Brain tumor disorder impairs chemical system responsible for attention

(PhysOrg.com) -- A genetic condition that increases risk of brain tumors may also impair development of the brain system that facilitates attention, according to researchers at Washington University School of Medicine in St. Louis.

The findings, observed in a mouse model, help explain the attention deficits and learning disabilities sometimes seen in children with neurofibromatosis 1 (NF1), an inherited disorder that increases risk of brain tumor formation. And they suggest drugs already approved by the FDA may be especially effective for treating learning and behavior problem in children with NF1.

"Not only were we able to show that our mouse model of NF1 has attention deficits similar to patients, we also were able to treat them and restore attention to normal levels with Ritalin," says David H. Gutmann, MD, PhD, the Donald O. Schnuck Family Professor of Neurology.

The findings are published online in the journal Human Molecular Genetics.

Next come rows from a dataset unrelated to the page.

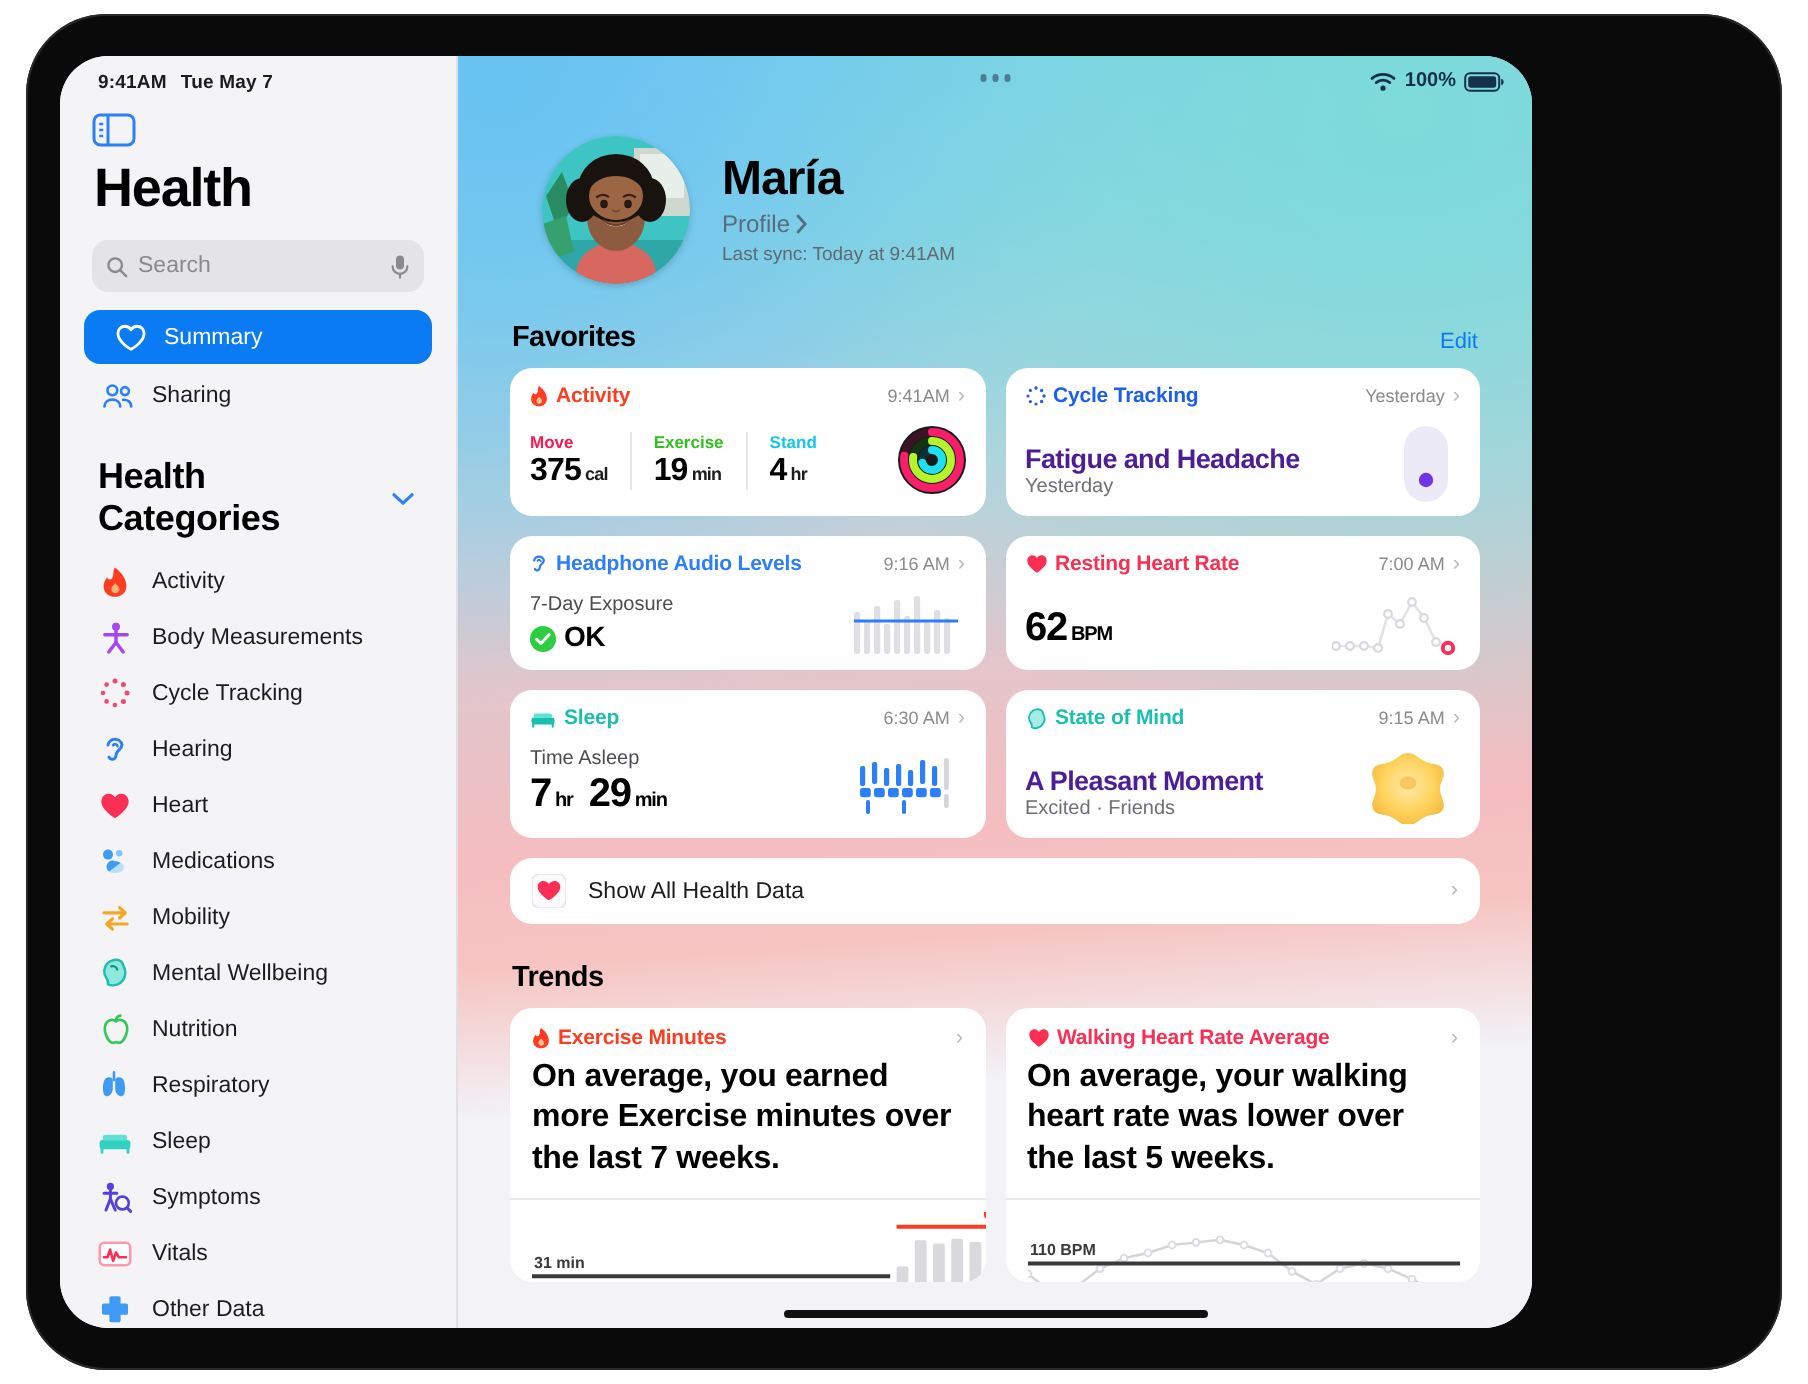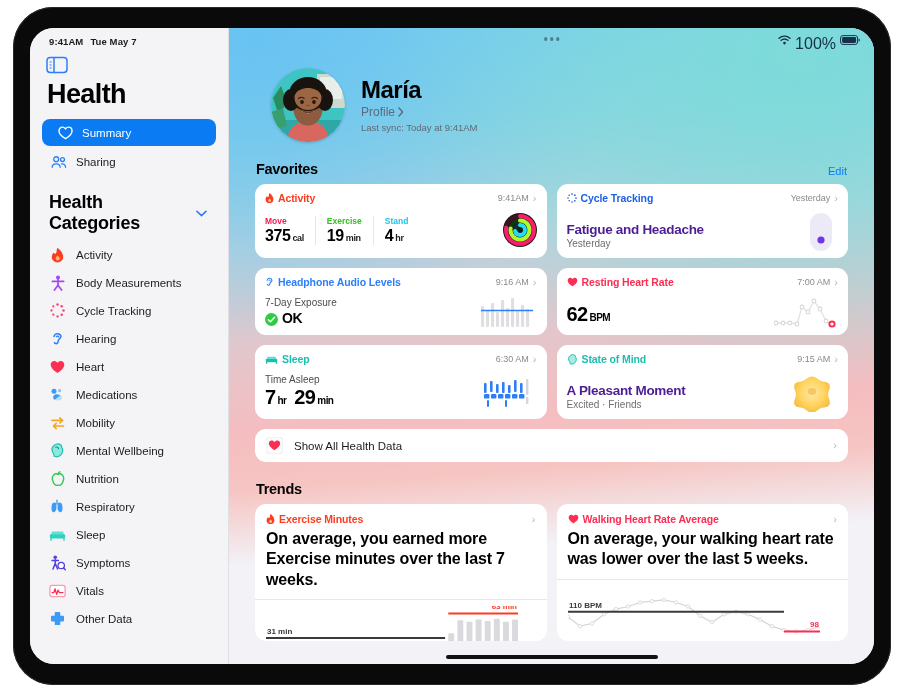--- a/index.html
+++ b/index.html
@@ -22,7 +22,7 @@
   #device-screen {
     position: absolute;
     left: 17px; top: 21px;
-    width: 844px; height: 636px;
+    width: 736px; height: 636px;
     border-radius: 24px;
     overflow: hidden;
     background: #f2f2f7;

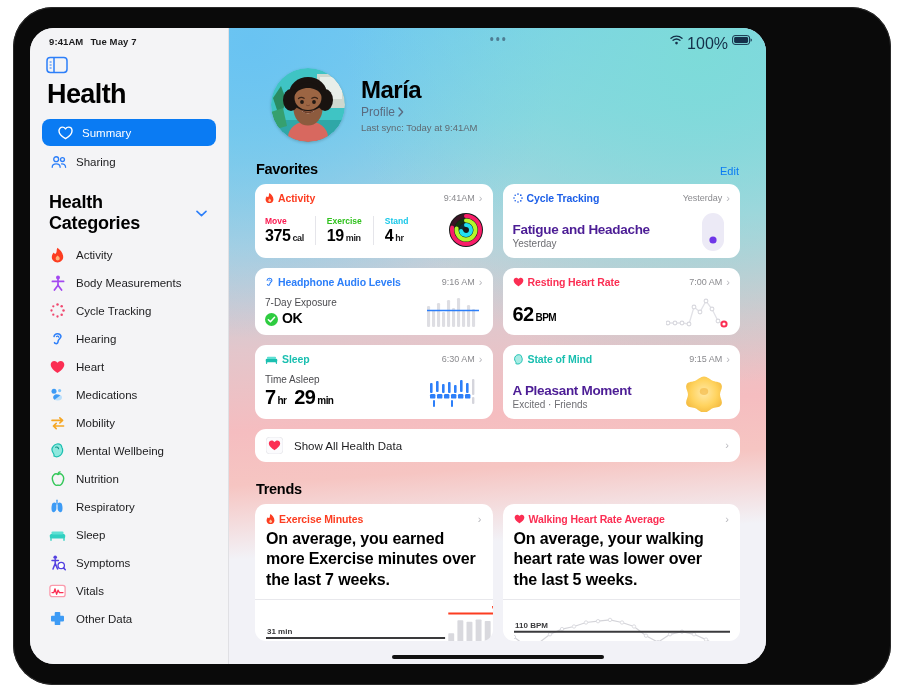--- a/index.html
+++ b/index.html
@@ -89,8 +89,8 @@
   }
   .status-right {
     position: absolute; right: 14px; top: 7px;
-    display: flex; align-items: flex-start; gap: 4px;
-    font-size: 16px; font-weight: 400; color: #15304a;
+    display: flex; align-items: flex-end; gap: 4px;
+    font-size: 10px; font-weight: 700; color: #15304a;
   }
   #multitask-dots {
     position: absolute; left: 50%; top: 9px; transform: translateX(-50%);

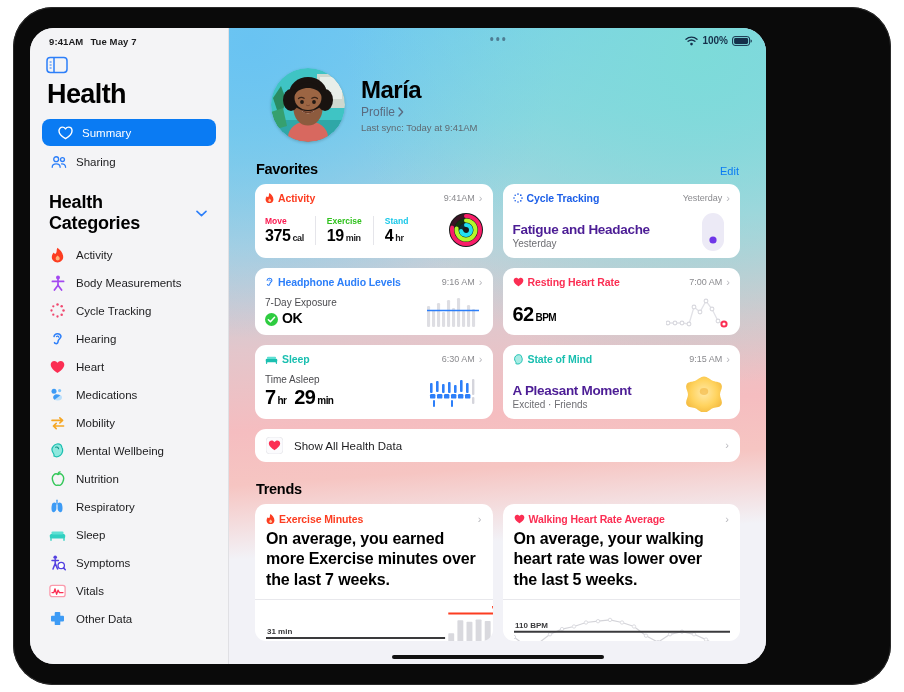--- a/index.html
+++ b/index.html
@@ -193,6 +193,22 @@
 
       <div id="sidebar-title">Health</div>
 
+      <div id="search-box">
+        <span>
+          <svg class="ico-svg" width="11" height="11" viewBox="0 0 12 12">
+            <circle cx="5" cy="5" r="3.7" fill="none" stroke="#8a8a8e" stroke-width="1.3"></circle>
+            <line x1="7.8" y1="7.8" x2="11" y2="11" stroke="#8a8a8e" stroke-width="1.3" stroke-linecap="round"></line>
+          </svg>
+        </span>
+        <span class="ph" title="Search">Search</span>
+        <span>
+          <svg class="ico-svg" width="10" height="13" viewBox="0 0 10 13">
+            <rect x="3" y="0.8" width="4" height="7" rx="2" fill="#8a8a8e"></rect>
+            <path d="M1.3 6.2a3.7 3.7 0 007.4 0" fill="none" stroke="#8a8a8e" stroke-width="1.1" stroke-linecap="round"></path>
+            <line x1="5" y1="9.9" x2="5" y2="12.2" stroke="#8a8a8e" stroke-width="1.1"></line>
+          </svg>
+        </span>
+      </div>
 
       <nav id="nav-top">
         <div class="nav-item active">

Gutmann is director of the Washington University Neurofibromatosis Center, a national referral center for patients with all forms of neurofibromatosis. The center is active in clinical trials and basic research to help develop innovative new approaches for treating patients with NF, which affects more than 100,000 people in the United States. Gutmann is also co-director of the neuro-oncology program at the Siteman Cancer Center at Barnes-Jewish Hospital and Washington University School of Medicine.

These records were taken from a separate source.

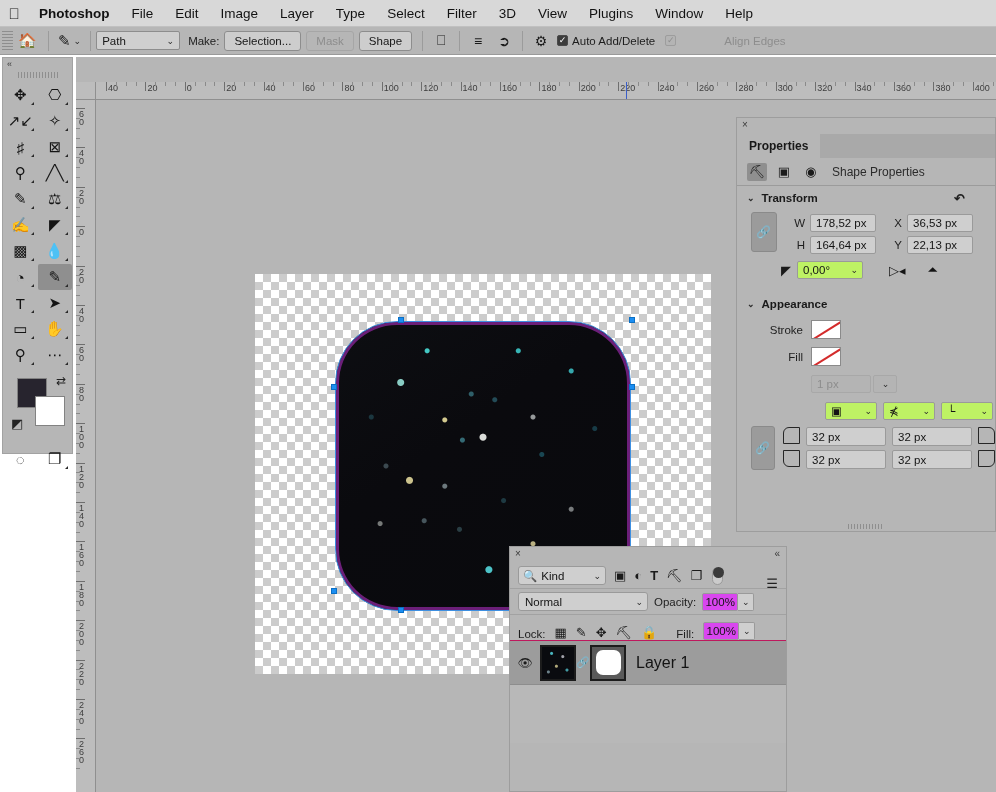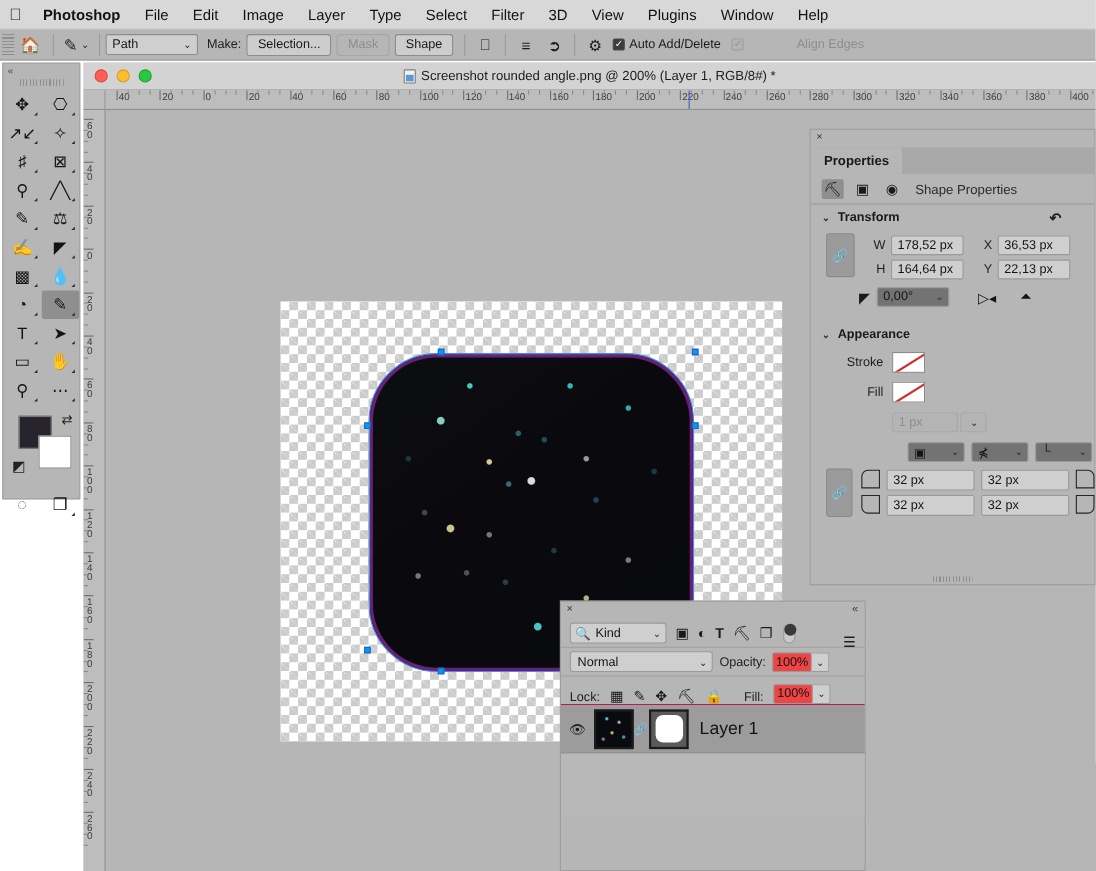--- a/index.html
+++ b/index.html
@@ -459,17 +459,6 @@
 
 <div class="docwin">
 
-  <div class="titlebar">
-    <div class="traffic">
-      <div class="tl red"></div>
-      <div class="tl yellow"></div>
-      <div class="tl green"></div>
-    </div>
-    <div class="title-text">
-      <span class="doc-badge"></span>
-      <span>Screenshot rounded angle.png @ 200% (Layer 1, RGB/8#) *</span>
-    </div>
-  </div>
 
   <div class="ruler-corner"></div>
   <div class="ruler-h" id="rulerH">

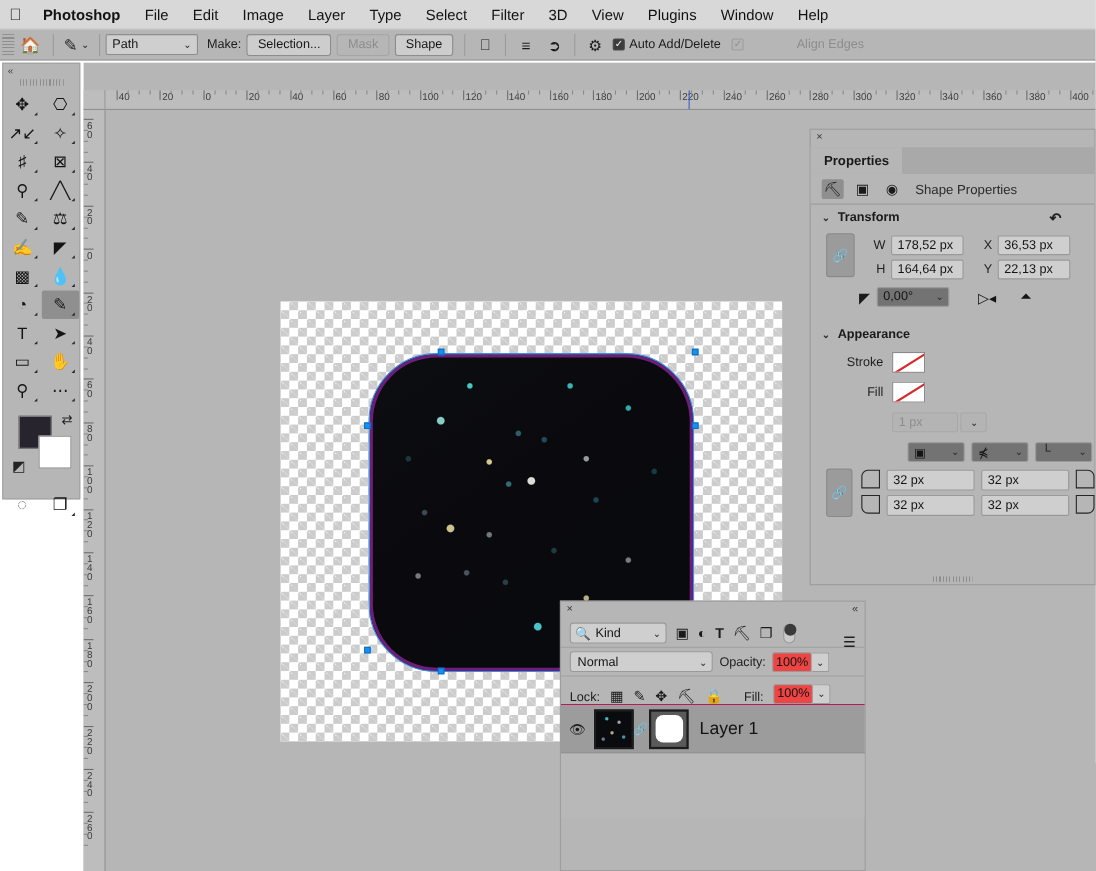--- a/index.html
+++ b/index.html
@@ -250,7 +250,7 @@
   }
   .finput.disabled{ background:#b4b4b4; border-color:#a8a8a8; color:#8d8d8d; }
   .fsel{
-    width:66px; height:18px; background:#737373; border:1px solid #9a9a9a;
+    width:66px; height:18px; background:#bef264; border:1px solid #9a9a9a;
     border-radius:2px; font-size:11.5px; color:#141414; padding:0 4px 0 5px;
     display:flex; align-items:center; justify-content:space-between;
   }

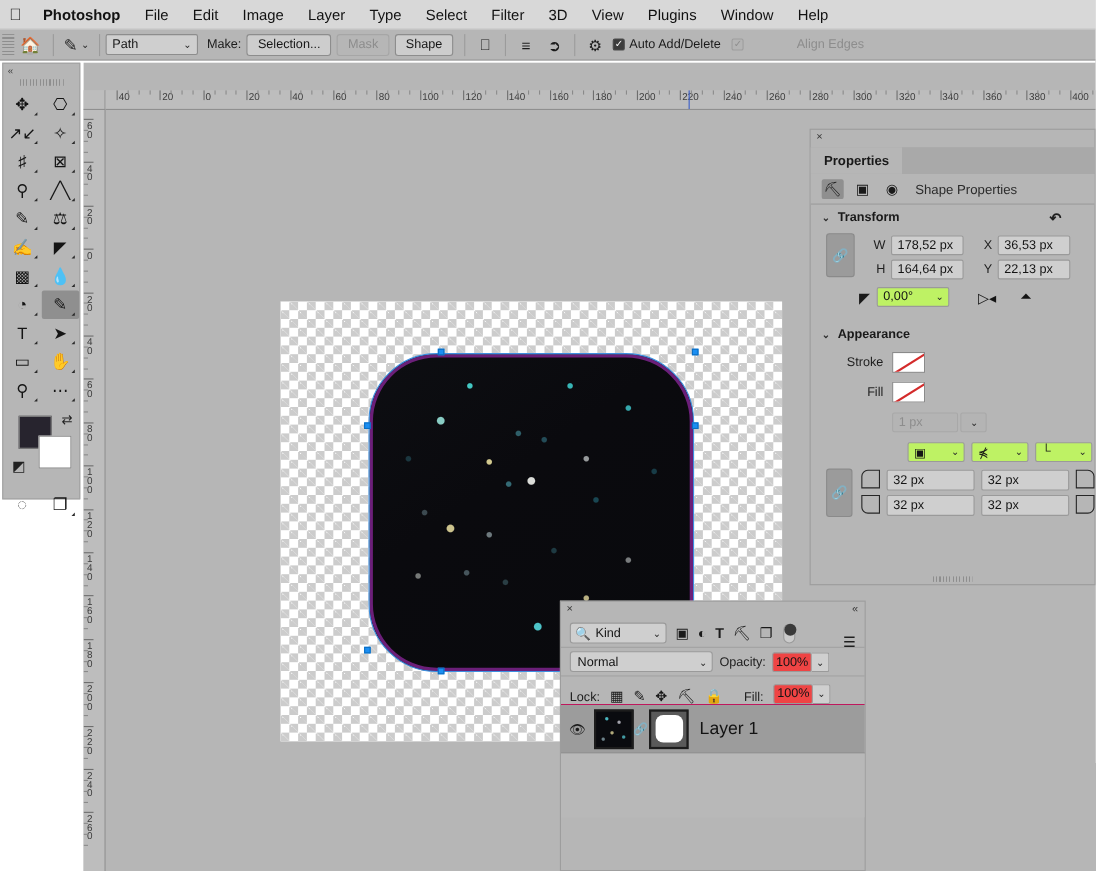--- a/index.html
+++ b/index.html
@@ -327,7 +327,7 @@
   }
   .smalllabel{ font-size:11.5px; color:#1e1e1e; }
   .pctbox{
-    width:36px; height:18px; background:#ef4444; border:1px solid #9a9a9a;
+    width:36px; height:18px; background:#d946ef; border:1px solid #9a9a9a;
     border-radius:2px; font-size:11.5px; color:#141414;
     display:flex; align-items:center; justify-content:center;
   }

Gutmann collaborated with David Wozniak, PhD, research professor of psychiatry, to evaluate a NF1 mouse model developed at Washington University for problems with learning and attention. They found that the mice were less likely to pay attention to new objects in their environment or to explore their surroundings. When they treated the mice with Ritalin, the mice gave their surroundings normal levels of attention.

"We know that Ritalin blocks nerve cells from recycling a neurotransmitter called dopamine, so next we looked at dopamine levels in the brains of these mice," Gutmann says.

Jacquelyn Brown, PhD, postdoctoral research associate in Gutmann's laboratory, showed that the NF1 mutant mice had low levels of dopamine in particular brain areas and that treatment with Ritalin restored these levels to near normal. She also learned that brain cells in the dopaminergic system, which generate dopamine, had shorter branches, leading to fewer synapses or connections where the cells interact. This likely leads the cells to release less dopamine, according to the researchers.

Gutmann and his colleagues recently received a U.S. Department of Defense grant to further study learning and behavior in NF1 mutant mice. They plan to use the funds to better understand the cognitive decline that affects some NF1 patients years after treatment. These declines occur in a significant number of NF1 patients and may strike 10-12 years after treatment, typically in the middle to late teenage years.

"We'll be looking at the mouse model to see if it suffers a similar decline months after treatment," he says. "If we can better understand the causes of these declines, future treatments for brain tumors may involve not only chemotherapy, but also neuroprotective strategies to reduce the collateral damage to nerve cells in the developing brains of children."